6. In support of such submission, appellants are relying upon Exh. 108 the 4th bill for the work done by the Contractor submitting that this is last bill dated 30-3-1997, and thereafter, there is no bill and thus, it is final bill and that amount of all the bills raised by the Contractor is for the total amount of contractual work, and thereby, there is no work pending, and therefore, if accident is taken place in the month of August i.e. almost after five months after completion of work, it cannot be said that deceased was employed by it. However, there is no substance in such submission for simple reason that in fact Exh. 108 itself discloses that it is not a final bill, but it is fourth running bill, and thereby, it cannot be said that it was last bill, and therefore, work is completed, even amount of different bill is not material to conclude that since bills for contractual amount has already been raised work is over. There may be additional bill as per the requirement or change in circumstances, and therefore, in absence of completion certificate being issued by the principal or beneficiary of work, it cannot be said that work is over, only because it is so pleaded by the appellants without any proof or evidence to confirm such situation. 7. Appellants are also relying upon the deposition of one Dinesh Chaganbhai Shaikh at Exh. 109 who is member of the Contractor i.e. opponent No. 1. Attempt was made by his deposition to say that work of Contractor was over. However, scrutiny of such deposition makes it clear that deponent witness has not disclosed that how he is concerned and aware about the factual details regarding employment of deceased and the incident except saying that he is member of the Co-operative Society being opponent No. 1. However, now, he came with different date for the completion of work i.e. 22-3-1997 thus both the appellants are disclosing it different dates as 28-3-1997 and 30-3-1997, but in any case when witness has categorically admitted in his cross-examination that he is not aware that work under reference was continued for how-much time, it becomes clear that he is only a chance-witness so as to mislead the Court and to produce some abrupt evidence before the Court to get undue advantages.
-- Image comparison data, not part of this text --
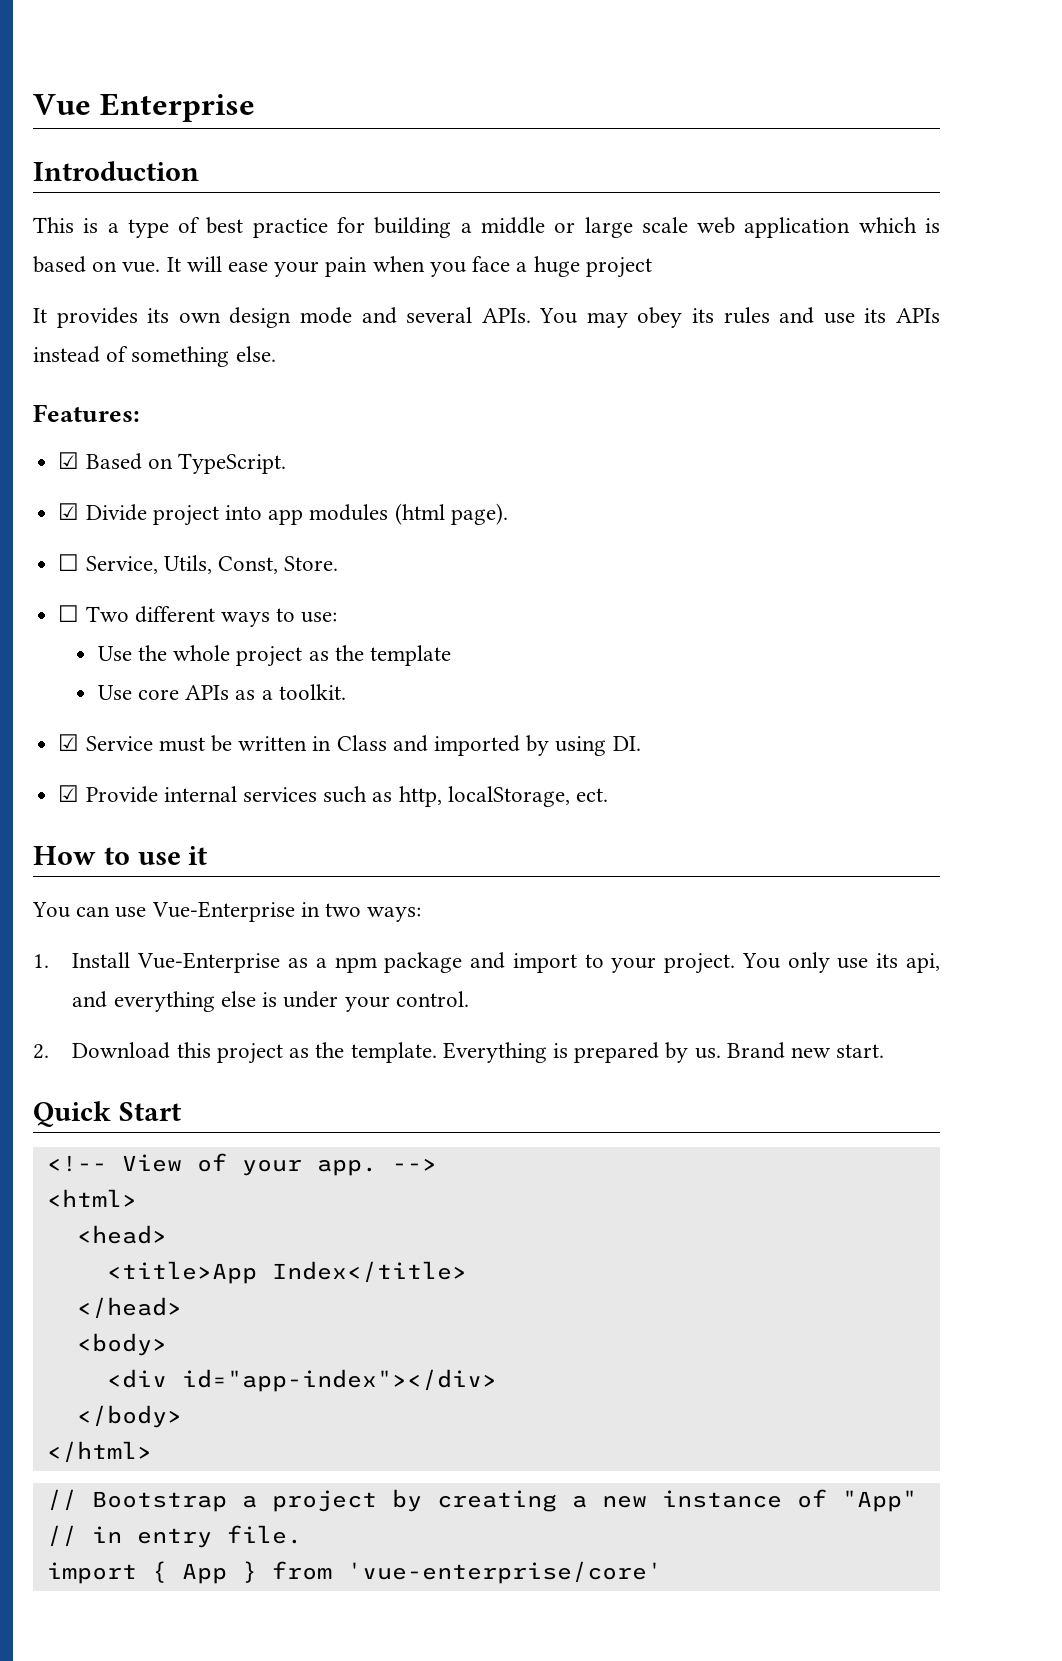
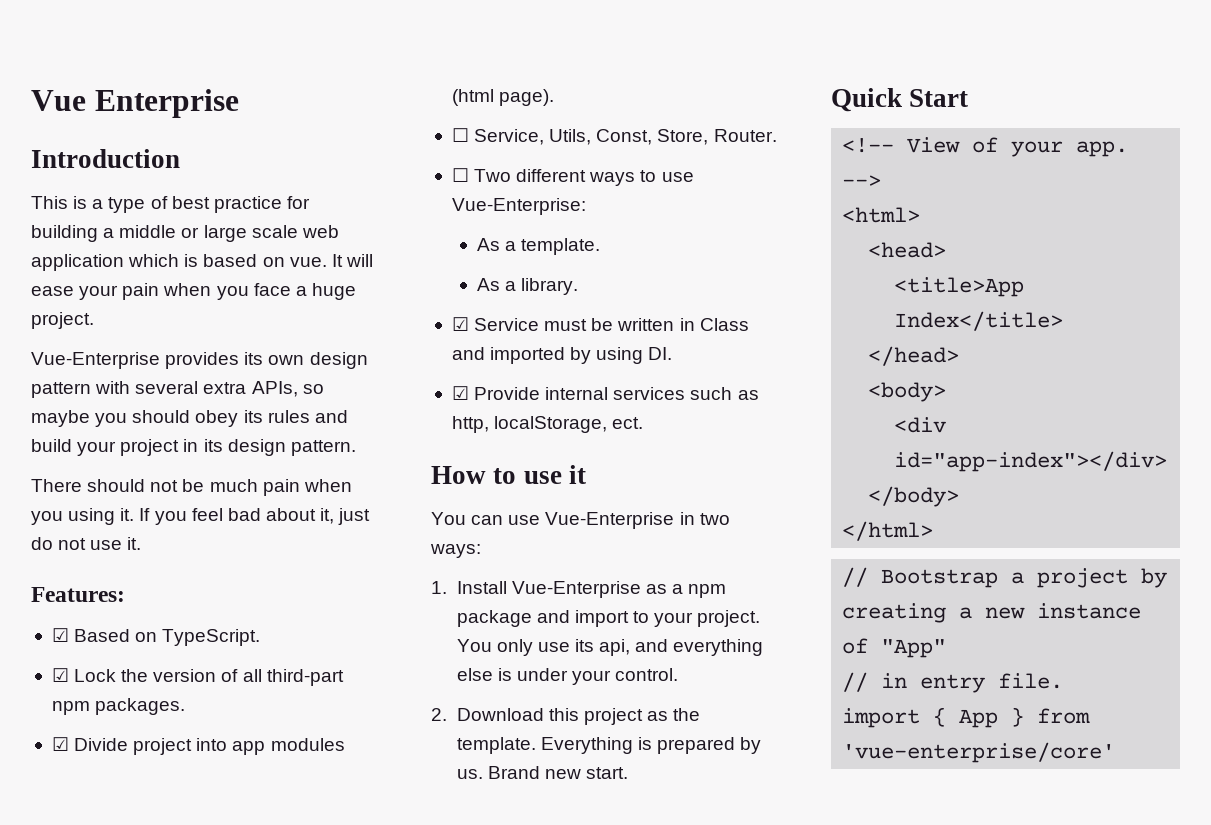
[585,257,652,278] [33,308,47,323] project // It -> [31,312,94,329] [31,352,160,369] project. // Vue-Enterprise
[299,307,941,328] [33,346,276,367] mode and several APIs. You may obey its rules and use its APIs instead of something else. -> [31,381,324,398] [31,410,348,427] [31,439,356,456] [31,479,352,496] [31,508,371,525] [31,537,142,550] pattern with several extra APIs, so maybe you should obey its rules and build your project in its design pattern. // There should not be much pain when you using it. If you feel bad about it, just do not use it.
(286, 463) none -> [51,668,344,686] [51,698,186,715] // ☑ Lock the version of all third-part npm packages.
[284,556,339,571] Store. -> [657,129,777,145] Store, Router.
[301,612,338,623] [97,645,452,667] [97,684,346,700] use: // Use the whole project as the template // Use core APIs as a toolkit. -> [661,172,694,182] [451,198,586,215] [476,238,601,255] [476,278,579,295] use Vue-Enterprise: // As a template. // As a library.

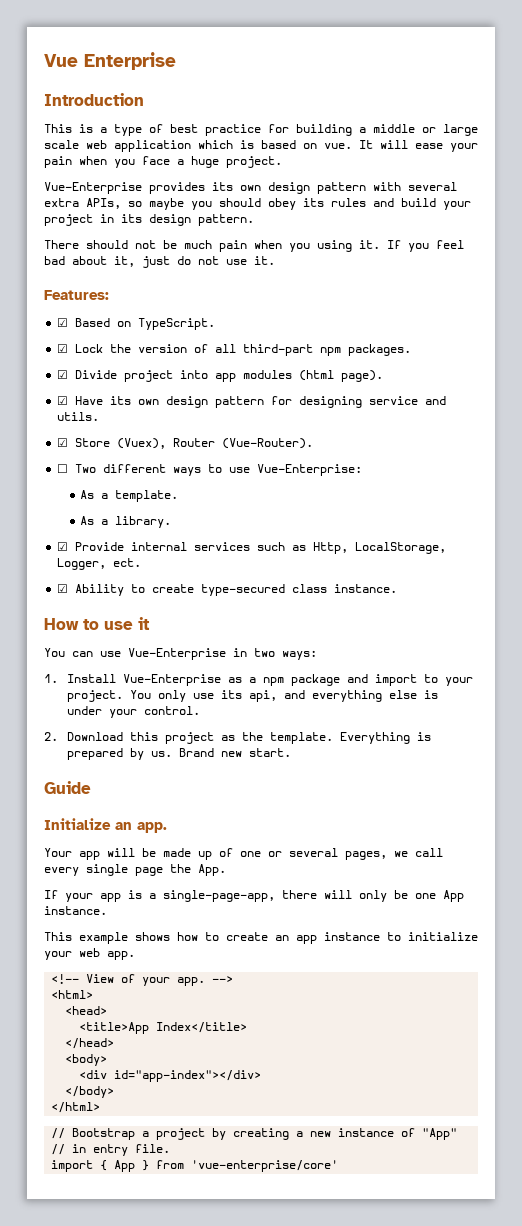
[451,128,777,145] ☐ Service, Utils, Const, Store, Router. -> [57,396,447,408] [57,412,100,421] [57,438,314,449] ☑ Have its own design pattern for designing service and utils. // ☑ Store (Vuex), Router (Vue-Router).
[451,317,749,331] [451,347,673,364] // ☑ Service must be written in Class and imported by using DI. -> (172, 522) none
[451,416,644,433] http, localStorage, ect. -> [313,542,447,554] [57,558,142,570] [57,584,398,596] Http, LocalStorage, Logger, ect. // ☑ Ability to create type-secured class instance.
[831,88,969,112] Quick Start -> [44,781,91,794] [44,818,167,833] [44,848,443,860] [44,864,226,876] [44,890,464,902] [44,906,107,915] [44,932,478,944] [44,948,135,960] Guide // Initialize an app. // Your app will be made up of one or several pages, we call every single page the App. // If your app is a single-page-app, there will only be one App instance. // This example shows how to create an app instance to initialize your web app.

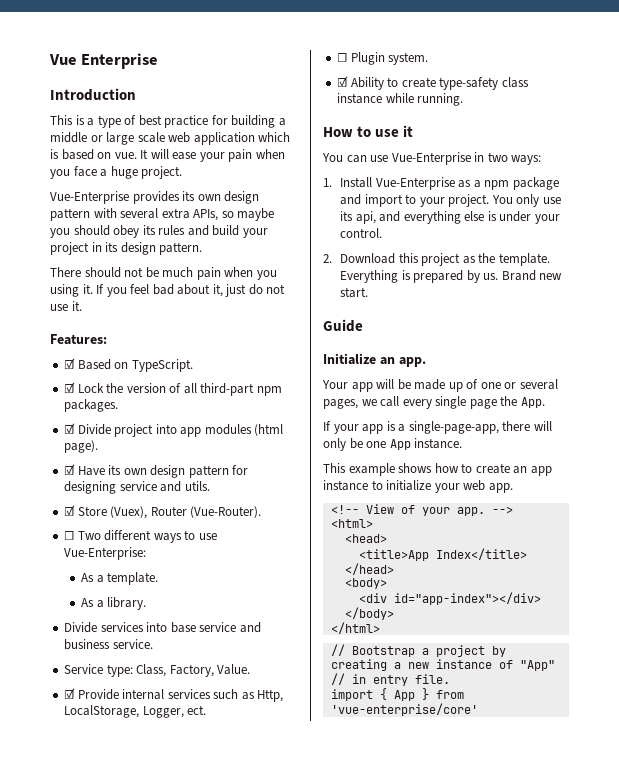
(172, 522) none -> [64,622,261,633] [64,639,153,650] [64,664,251,677] // Divide services into base service and business service. // Service type: Class, Factory, Value.
(142, 562) none -> [337,52,429,65] // ☐ Plugin system.
[201,584,398,596] type-secured class instance. -> [439,77,529,90] [337,93,464,106] type-safety class instance while running.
The witness has also confirmed that he is not aware that whether deceased was employed by opponent No. 1 or not. Therefore, it cannot be said that witness has proved that deceased was not employed by opponent No. 1-Co-operative Society. But most interesting admission by the witness is to the effect that he is aware about requirement of raising final bill which is raised only after completion of final work, and in the present case, he is not aware that whether final bill was raised or not. He also admits that he has gone to the site only when work was going on. Thereby, it is clear that he has not visited the site after completion of work, and therefore, witness has not come with clean hands, and therefore, because of his admission as aforesaid even if he stated contrary in his examination-in-chief, it cannot be read separately without considering the statement in cross-examination. 8. Therefore, there is no substance in the ground by either of the appellant that deceased-victim was not serving under them when victim had met with an accident while working on the construction site where opponent No. 1 was having contract to complete construction by opponent No. 6, and therefore, both the appellants are liable to pay compensation to the victim of accident or his legal heirs as per the provisions of Workmen’s Compensation Act, 1923. Therefore, there is no substance on the ground regarding cause of action that incident being arising out of and during the course of employment and to that extent appeal needs to be dismissed. 9. So far as appeal by principal employer is concerned, the provision of law itself is sufficient enough to confirm that principal employer is also liable to pay compensation even if victim was not in his or its employment. For the purpose, reference of Sec. 12(1) and (2) are material which confirms that in case of injury to workmen employed by Contractor to carry out work of some-other, person for whom work is to be carried out is called as principal employer and if workmen employed by Contractor was never employed by such principal employer, and thereby, though there is no nexus or relationship of the victim and such principal employer.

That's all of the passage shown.